Flood victims in Tulare County can now apply for direct federal relief using FEMA's disaster asssistance form.
President Joe Biden accepted Gov. Gavin Newsom’s request for a major disaster declaration on Monday, opening the doors for direct federal aid to flood victims in seven California counties, including Tulare.
Residents can now apply for direct federal assistance through the Federal Emergency Management Agency’s disaster assistance form, if their homes flooded in March. Renters are also eligible for help with repair costs to their apartment.
Besides home repairs, residents can also get financial assistance for repairing a damaged vehicle and for hotel or motel expenses, if floods rendered their home uninhabitable.
FEMA assistance only covers damage to uninsured property, however, and if residents have homeowners insurance or flood insurance, federal aid can only be applied to damages not covered by those two payors.
“These programs are not a substitute for insurance, and they cannot compensate for all losses that have been caused by the flood disaster — but they help,” said Carrie Monteiro, a spokesperson with the Tulare County Office of Emergency Services. “The assistance is intended to help meet the basic needs and supplements for disaster recovery efforts.”

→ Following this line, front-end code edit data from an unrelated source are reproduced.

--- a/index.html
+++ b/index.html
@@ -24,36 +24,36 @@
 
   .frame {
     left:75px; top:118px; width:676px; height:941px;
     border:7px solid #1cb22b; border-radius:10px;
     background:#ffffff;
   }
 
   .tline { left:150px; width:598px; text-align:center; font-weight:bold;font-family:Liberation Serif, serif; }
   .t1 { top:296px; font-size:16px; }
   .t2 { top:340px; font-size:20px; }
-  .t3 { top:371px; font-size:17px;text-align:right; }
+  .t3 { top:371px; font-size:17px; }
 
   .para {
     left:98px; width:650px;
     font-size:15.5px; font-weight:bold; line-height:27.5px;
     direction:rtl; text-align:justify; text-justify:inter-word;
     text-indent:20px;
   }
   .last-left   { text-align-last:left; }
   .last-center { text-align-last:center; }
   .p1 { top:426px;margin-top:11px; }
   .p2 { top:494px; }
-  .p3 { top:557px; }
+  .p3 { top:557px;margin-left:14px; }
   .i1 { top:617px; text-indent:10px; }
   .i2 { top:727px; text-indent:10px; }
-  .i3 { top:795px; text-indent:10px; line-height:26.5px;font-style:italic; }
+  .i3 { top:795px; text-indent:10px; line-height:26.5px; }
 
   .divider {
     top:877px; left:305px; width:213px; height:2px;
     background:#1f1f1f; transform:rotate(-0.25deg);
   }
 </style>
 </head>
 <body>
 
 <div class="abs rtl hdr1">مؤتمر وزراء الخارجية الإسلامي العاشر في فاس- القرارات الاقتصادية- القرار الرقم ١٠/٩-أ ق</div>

Tulare County officials said flood victims should first report personal property damage through its county form, which would be used to make the case for additional relief dollars, Monteiro said.
In addition to helping individual flood victims, Biden’s aid package includes repairs to public property and infrastructure for four counties, including Tulare, as well as ongoing funds in the case of more flooding, in anticipation of the historic snowpack in the southern Sierra Nevada melting.
“As the historic snowpack begins to melt,” Newsom wrote in his request for aid last week, “it is anticipated that extended advanced planning will be necessary to respond to additional flood threats that may not be realized initially and could continue to be present during the spring snowmelt.”